What if the geotechnical report isn't back yet — can the structural engineer still start?

Yes. The SE can begin the superstructure (framing, the gravity and lateral systems) using the geometry and loads, and hold the foundation design until geotech recommendations arrive. The important thing is to tell them the report is pending rather than letting them assume one exists. Foundation type, allowable bearing, and settlement all depend on it, so foundations are the piece that genuinely waits.

Why do special loads like a green roof or rooftop equipment matter so much at kickoff?

Because they change member sizes and load paths from the start. A saturated green roof, pavers, mechanical units, solar arrays, or vehicular loading on structure add weight that standard occupancy live loads don't cover. If the SE learns about them after the framing is laid out, members may need to grow — which can affect depths, ceiling heights, and cost. Calling them out at handoff lets the capacity be designed in rather than retrofitted.

What's a transfer condition and why does the structural engineer need to know early?
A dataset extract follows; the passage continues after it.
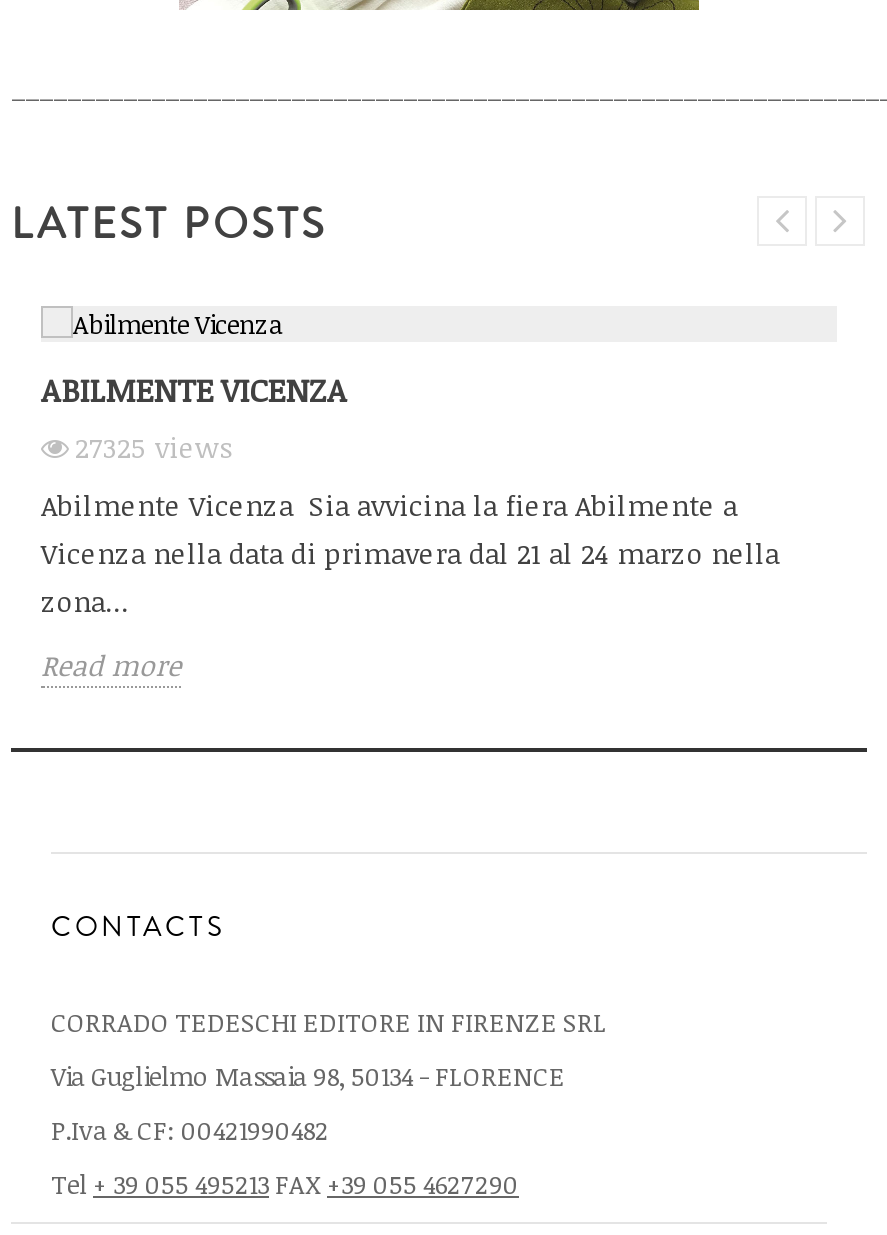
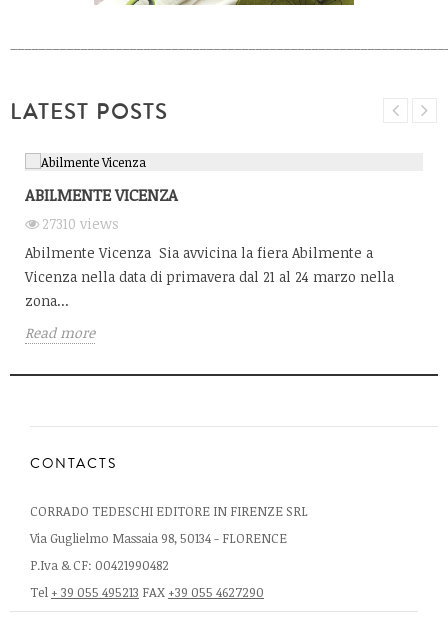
- 27325 views
+ 27310 views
A transfer happens when a column or wall above can't continue straight to the foundation — usually because the architecture wants a column-free space below (a lobby, a gallery, a parking level). The load is then carried by a transfer beam or girder, which is typically deep and expensive. The SE needs to know at kickoff so they can plan the member depth and coordinate it against your ceiling heights, instead of discovering it after the section is set.

Who on the architecture team should coordinate the structural kickoff?

Typically the project architect, who owns the coordinated set and understands which decisions are locked versus still in design. They assemble the geometry package, confirm occupancy and special loads with the team, check the geotech status, and frame the constraints — then run the handoff as a transmittal with a clear freeze status rather than a raw file drop.

This is professional reference information, not a substitute for a licensed professional or your jurisdiction's adopted codes. Verify specifics against the current code edition and your project consultants before relying on them.